18-21 June 2026, Toplotsentrala, Sofia, Bulgaria

Giorgio Agamben once argued that the post-9/11 world is one where security moves from a state of exception to the unexceptional. Across Europe and beyond, cities are increasingly governed through militarized logics of security. Surveillance technologies, data-driven policing, and militarized urban infrastructures are reshaping everyday life, often under the banners of public safety, smart governance, and climate adaptation. These developments are not neutral. They concentrate power in the hands of states and private corporations, disproportionately target working-class and racialized communities, and erode democratic space by criminalizing dissent and normalizing control. The city has become a key site where global crises — war, genocide, international legal order breakdown, climate emergency, and economic volatility — translate into new regimes of surveillance and policing. And of capital accumulation.
The 2026 edition of the Urban Inequalities Forum focuses on the securitization of cities as a central driver of inequality. From predictive policing and biometric border controls to the spread of military-grade technologies into municipal governance, urban spaces increasingly function as laboratories for techniques of control first developed in contexts of war, occupation, and counterinsurgency. These practices circulate transnationally, linking zones of open conflict with “peaceful” cities through shared infrastructures of data extraction, surveillance, and repression. Yet aided by the consent-manufacturing industry, public debate overwhelmingly treats these developments as technical solutions rather than political choices, sidelining questions of class, power asymmetries (sexed, ethnicized, racialized), and social justice.
The Forum aims to open a critical space for examining how securitization reshapes urban life and whose interests it serves. Bringing together scholars, activists, journalists, urban practitioners, and community organizers, the Forum foregrounds the perspectives of those most affected by surveillance and policing: workers, migrants, Roma communities, and political activists. Shortly, the Others of capital. By connecting local experiences in Bulgaria with global debates on militarization, data capitalism, and urban governance, the Forum seeks to challenge the normalization of security as repression and to refocus it into care, equality, welfare and democratic participation.
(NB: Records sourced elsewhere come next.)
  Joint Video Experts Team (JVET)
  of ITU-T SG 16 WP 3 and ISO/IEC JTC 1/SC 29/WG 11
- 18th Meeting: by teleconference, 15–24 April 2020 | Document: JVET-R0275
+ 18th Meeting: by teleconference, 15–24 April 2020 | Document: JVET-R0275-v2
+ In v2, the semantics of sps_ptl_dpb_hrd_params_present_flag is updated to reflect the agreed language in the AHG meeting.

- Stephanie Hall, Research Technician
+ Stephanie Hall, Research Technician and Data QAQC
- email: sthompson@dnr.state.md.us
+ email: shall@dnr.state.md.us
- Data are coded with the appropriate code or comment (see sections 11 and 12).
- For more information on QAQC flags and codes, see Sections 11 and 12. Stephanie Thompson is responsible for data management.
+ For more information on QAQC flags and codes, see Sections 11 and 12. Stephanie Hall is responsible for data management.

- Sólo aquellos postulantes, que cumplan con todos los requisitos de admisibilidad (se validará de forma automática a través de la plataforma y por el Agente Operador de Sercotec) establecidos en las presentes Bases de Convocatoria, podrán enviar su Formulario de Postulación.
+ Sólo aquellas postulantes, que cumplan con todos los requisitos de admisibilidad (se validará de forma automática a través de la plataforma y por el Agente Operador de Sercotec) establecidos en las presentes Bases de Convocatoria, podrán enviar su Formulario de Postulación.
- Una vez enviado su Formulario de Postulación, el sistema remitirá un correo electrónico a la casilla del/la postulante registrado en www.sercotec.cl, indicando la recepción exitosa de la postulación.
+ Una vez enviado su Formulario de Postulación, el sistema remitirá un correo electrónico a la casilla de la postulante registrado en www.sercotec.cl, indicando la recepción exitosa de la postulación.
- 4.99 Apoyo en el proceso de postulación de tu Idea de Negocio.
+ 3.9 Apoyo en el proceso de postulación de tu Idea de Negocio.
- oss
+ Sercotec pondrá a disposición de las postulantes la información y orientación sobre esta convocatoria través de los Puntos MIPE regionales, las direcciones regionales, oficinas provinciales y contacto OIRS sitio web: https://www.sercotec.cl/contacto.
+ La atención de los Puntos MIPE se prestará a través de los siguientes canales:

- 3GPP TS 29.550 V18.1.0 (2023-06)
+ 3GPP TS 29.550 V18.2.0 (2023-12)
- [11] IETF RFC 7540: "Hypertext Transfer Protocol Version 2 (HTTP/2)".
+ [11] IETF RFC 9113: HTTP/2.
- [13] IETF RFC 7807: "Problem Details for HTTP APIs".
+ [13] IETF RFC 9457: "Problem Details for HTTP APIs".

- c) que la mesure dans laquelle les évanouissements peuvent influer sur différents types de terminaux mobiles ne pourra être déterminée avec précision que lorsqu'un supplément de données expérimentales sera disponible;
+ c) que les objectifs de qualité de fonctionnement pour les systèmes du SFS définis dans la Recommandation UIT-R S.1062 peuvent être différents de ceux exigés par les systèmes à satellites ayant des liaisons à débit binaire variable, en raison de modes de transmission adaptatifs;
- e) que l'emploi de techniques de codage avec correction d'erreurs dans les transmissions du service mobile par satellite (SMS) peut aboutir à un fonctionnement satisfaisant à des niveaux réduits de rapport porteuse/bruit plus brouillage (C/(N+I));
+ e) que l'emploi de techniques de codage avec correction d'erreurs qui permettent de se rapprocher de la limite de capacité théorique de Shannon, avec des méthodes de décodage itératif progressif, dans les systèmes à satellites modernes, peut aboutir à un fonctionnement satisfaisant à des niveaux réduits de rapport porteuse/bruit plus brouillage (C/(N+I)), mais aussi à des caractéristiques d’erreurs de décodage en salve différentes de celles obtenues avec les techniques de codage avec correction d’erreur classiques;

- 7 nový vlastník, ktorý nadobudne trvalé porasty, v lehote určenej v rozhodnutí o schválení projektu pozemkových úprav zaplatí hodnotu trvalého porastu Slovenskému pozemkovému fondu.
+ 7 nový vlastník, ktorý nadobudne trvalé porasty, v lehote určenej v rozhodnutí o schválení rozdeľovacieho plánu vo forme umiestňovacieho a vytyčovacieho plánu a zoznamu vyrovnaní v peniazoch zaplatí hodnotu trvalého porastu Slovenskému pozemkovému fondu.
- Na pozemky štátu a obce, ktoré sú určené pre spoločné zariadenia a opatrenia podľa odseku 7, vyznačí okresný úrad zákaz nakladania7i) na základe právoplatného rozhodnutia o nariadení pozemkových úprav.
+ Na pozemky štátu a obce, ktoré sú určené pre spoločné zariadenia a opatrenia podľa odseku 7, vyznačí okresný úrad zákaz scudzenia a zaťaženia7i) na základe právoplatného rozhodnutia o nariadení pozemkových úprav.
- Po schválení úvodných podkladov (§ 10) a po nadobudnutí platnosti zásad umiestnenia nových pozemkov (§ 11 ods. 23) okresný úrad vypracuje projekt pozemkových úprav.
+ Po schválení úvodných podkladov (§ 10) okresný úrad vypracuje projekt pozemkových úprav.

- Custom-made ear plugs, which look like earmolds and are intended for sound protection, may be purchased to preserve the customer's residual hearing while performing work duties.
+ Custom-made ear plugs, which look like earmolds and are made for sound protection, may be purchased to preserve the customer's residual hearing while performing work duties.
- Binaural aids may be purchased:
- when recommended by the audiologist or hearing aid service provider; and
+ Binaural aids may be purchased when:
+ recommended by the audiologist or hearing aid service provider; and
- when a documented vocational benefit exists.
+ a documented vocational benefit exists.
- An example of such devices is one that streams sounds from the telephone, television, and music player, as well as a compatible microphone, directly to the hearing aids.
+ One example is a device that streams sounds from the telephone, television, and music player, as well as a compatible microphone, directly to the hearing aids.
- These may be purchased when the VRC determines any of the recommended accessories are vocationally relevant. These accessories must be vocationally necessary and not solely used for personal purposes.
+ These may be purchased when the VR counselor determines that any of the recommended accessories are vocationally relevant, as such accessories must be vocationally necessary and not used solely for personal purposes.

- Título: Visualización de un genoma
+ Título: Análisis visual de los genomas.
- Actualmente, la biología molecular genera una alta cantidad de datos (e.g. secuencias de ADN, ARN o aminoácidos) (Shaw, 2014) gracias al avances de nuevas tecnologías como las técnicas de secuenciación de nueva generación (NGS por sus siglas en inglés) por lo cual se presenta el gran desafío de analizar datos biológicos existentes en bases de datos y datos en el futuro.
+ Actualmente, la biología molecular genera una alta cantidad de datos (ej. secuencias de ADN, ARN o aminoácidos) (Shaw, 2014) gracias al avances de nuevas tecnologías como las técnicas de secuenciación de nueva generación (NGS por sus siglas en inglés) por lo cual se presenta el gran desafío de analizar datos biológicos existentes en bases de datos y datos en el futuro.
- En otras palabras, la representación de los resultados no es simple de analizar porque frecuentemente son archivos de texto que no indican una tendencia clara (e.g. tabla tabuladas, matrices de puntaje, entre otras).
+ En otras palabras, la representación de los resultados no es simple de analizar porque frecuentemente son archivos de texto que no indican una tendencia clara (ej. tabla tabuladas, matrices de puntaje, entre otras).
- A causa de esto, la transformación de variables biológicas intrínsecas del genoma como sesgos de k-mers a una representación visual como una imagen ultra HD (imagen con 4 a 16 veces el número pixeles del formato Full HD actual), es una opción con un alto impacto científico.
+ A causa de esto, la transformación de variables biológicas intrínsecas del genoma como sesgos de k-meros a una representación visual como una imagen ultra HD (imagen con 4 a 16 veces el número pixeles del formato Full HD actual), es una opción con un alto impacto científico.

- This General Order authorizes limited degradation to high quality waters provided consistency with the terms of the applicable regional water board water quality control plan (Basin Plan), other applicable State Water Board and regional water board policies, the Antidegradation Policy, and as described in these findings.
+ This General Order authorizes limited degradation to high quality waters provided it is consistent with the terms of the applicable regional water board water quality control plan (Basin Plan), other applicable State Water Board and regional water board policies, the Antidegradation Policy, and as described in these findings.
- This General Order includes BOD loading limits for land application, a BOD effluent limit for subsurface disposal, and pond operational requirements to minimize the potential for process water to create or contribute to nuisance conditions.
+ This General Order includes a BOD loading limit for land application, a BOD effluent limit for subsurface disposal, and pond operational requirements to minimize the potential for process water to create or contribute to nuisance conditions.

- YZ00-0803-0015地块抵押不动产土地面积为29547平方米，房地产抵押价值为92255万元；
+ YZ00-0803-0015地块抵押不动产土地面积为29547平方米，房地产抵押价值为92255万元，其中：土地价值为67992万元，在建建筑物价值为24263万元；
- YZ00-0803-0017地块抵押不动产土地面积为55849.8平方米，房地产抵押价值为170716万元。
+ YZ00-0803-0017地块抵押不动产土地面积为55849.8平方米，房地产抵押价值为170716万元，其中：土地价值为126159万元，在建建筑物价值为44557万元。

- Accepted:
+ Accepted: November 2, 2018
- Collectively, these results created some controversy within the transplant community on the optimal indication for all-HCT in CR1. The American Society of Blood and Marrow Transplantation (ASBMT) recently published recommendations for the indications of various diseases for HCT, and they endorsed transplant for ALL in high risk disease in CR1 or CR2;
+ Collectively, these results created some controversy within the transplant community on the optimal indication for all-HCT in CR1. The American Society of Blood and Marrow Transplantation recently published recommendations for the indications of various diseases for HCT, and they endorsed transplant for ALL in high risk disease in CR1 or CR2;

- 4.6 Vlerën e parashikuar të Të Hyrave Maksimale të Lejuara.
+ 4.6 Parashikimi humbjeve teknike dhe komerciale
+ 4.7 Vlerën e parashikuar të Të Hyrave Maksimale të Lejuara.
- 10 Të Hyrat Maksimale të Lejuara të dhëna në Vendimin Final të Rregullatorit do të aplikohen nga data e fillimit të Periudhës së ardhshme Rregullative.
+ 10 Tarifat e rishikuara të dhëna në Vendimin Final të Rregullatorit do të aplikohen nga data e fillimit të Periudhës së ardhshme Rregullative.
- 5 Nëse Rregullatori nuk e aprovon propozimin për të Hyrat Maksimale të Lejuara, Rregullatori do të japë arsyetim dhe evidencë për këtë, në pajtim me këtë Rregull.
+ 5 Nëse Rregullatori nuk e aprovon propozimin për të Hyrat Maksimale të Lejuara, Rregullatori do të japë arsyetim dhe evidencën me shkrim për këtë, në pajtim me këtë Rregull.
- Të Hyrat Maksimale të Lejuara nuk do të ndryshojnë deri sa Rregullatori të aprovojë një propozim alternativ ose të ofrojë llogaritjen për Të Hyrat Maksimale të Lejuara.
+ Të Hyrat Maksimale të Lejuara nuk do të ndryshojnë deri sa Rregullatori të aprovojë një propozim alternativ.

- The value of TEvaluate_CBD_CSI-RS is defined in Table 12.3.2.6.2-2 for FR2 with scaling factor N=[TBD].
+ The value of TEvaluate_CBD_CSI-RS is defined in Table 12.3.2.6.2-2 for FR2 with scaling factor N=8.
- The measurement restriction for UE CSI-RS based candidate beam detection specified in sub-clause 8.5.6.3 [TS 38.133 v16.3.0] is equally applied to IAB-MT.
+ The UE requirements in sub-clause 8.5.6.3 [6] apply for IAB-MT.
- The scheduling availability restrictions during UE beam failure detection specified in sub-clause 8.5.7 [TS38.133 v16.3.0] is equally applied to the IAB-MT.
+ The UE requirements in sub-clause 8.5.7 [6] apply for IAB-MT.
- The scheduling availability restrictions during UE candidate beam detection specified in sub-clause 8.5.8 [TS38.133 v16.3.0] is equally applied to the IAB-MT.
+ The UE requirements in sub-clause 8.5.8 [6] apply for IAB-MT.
Organised by Association KOI, the Urban Inequalities Forum builds on several years of socially engaged research, public exhibitions, and municipal outreach. As a collective of sociologists, philosophers, and cultural workers, KOI combines critical analysis with public intervention, translating complex debates into accessible formats and creating spaces for dialogue beyond academic and policy circles. In a political environment where security increasingly crowds out social justice, the Forum positions itself as a rare platform for militant criticism of the violent forces shaping the militarized city, and for fashioning the much-needed emergency brake capable of ushering in a real state of exception.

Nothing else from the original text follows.